Fonterra chief executive Theo Spierings concedes lessons must be learned from this botulism scare.
You would hope so because it has been a debacle and yesterday's news won't magically undo all the damage done in key markets like China.
Spierings says the news that there was never a botulism bug is good.
He's right. No babies died, or could have died, and Fonterra went through with a recall anyway- so they are entitled to the moral high ground.
But the new test results don't make the core issues go away for Fonterra, for the Government or for the rest of the food export sector.
Even before yesterday's announcement it was safe to say Fonterra "got away with it".
The last two dairy price auctions and the big bump in farmers' forecast payout - up $4 billion on last year - made it clear Fonterra's business model had emerged unscathed from this crisis.
Others weren't so lucky.

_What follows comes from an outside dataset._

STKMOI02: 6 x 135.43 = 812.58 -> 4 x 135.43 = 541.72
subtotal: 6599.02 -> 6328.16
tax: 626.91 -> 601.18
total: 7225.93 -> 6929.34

The Ministry of Primary Industries and several off-the-record sources have confirmed small dairy exporters have been shut out of the Chinese market since the botulism scare broke.

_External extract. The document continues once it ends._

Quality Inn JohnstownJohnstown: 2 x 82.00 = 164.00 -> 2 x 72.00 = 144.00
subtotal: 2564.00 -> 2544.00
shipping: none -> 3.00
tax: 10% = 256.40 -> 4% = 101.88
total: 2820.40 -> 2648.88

New Zealand's reputation took a big hit in China and that won't suddenly be undone.
The fact there was never a health risk puts this crisis in the same category as February's DCD issue, which saw low-level traces of fertiliser residue showing up in New Zealand milk. The science was always on Fonterra's side in that case but it didn't stop Chinese media making it a front-page issue or foreign markets from throwing up trade blocks.
The same thing will happen again and again to New Zealand exporters unless we lift our game. New Zealand companies and ministry officials need to emerge from this more attuned to the mindset of the Chinese consumer and the power of the Chinese media. There was still a dirty pipe and there will be plenty of focus on what went wrong in production.
No food producer can rule out all possible risk of food safety issues. But Fonterra needs to look more deeply at its culture and its skillset around consumer markets.
It needs to look at testing processes and the sharing of information around that testing. It also needs to take a good look at its communication strategy and brand management.
As the milk payout numbers show, Fonterra can afford not to look broadly at all these issues - but New Zealand can't afford for it not to.